Würstchen v2 Pokémon

07 January 2024
diffusion,
pokemon

Outputs of the Pokemon fine-tuned Würstchen v2 model for prompts: "Hello Kitty", "Old man looking at the moon", "Donald Trump", adn "Yoda". Top row EMA weights bottom row normal.

The second half of 2023 saw a ton of image generation models come out (including our own Midjourney v6 😊), some open source some not and most interesting in their own way.
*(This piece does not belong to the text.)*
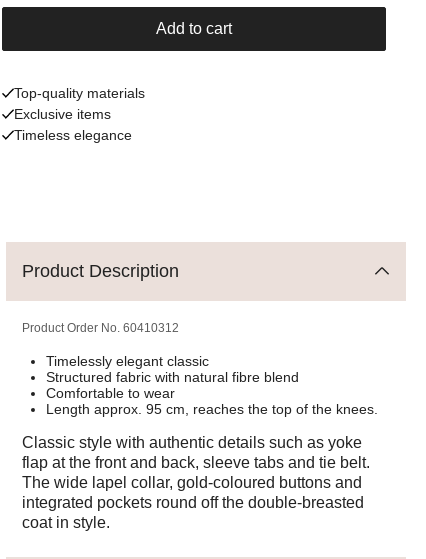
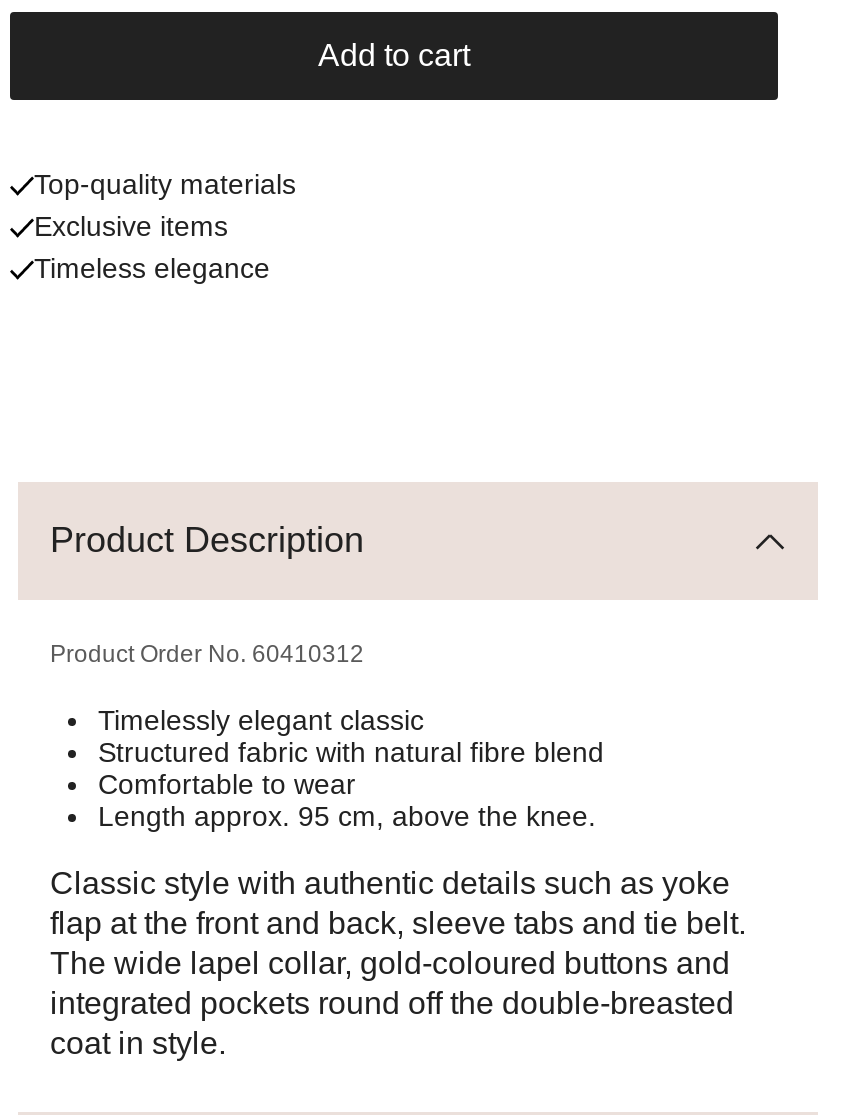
[46,401,378,417] Length approx. 95 cm, reaches the top of the knees. -> [98,800,596,832] Length approx. 95 cm, above the knee.

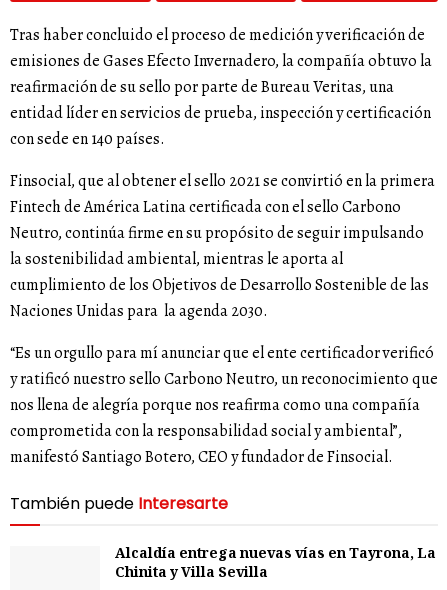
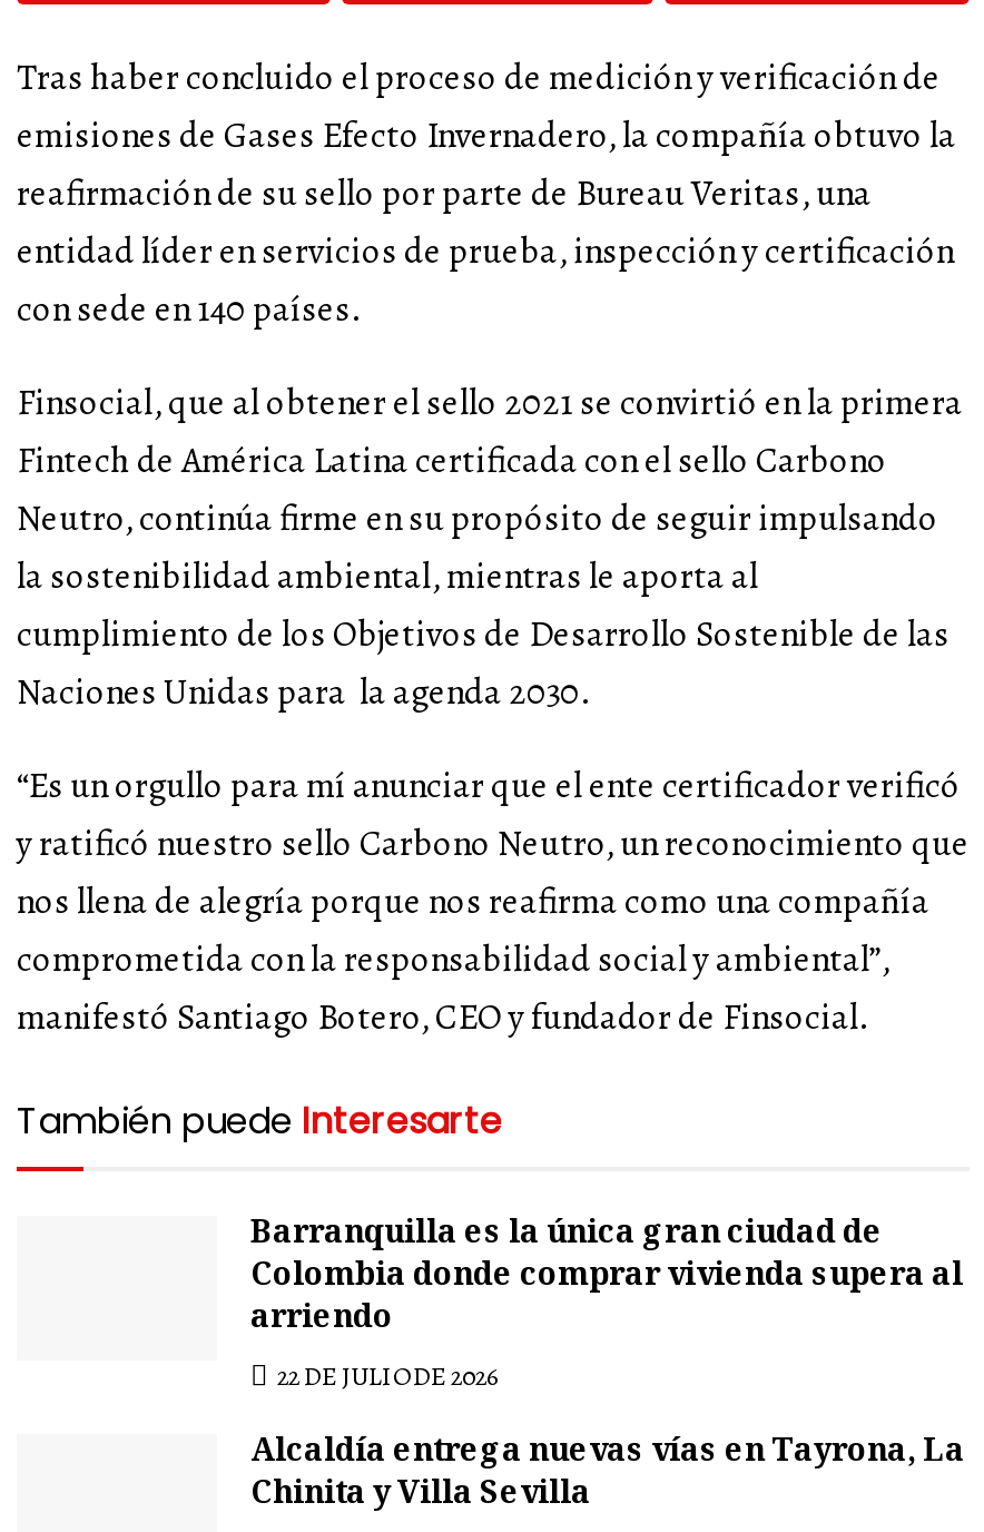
none -> [250,1210,963,1394] Barranquilla es la única gran ciudad de | Colombia donde comprar vivienda supera al | arriendo | 22 DE JULIO DE 2026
One particularly neat little model was Würstchen v2. Würstchen v2 makes the interesting choice of learning a Latent Diffusion Model which is conditional not on text embeddings like Stable Diffusion but on spatial image features extracted by and EfficientNet model, this acts like a very compressed latent representation of the original image. Finally a second diffusion model is trained to generate these spatial image features conditional on text embeddings. Essentially this is training a Stable Diffusion like text to image model but using a super compressed (42x) latent space rather than the typical 8x compression for Latent Diffusion models.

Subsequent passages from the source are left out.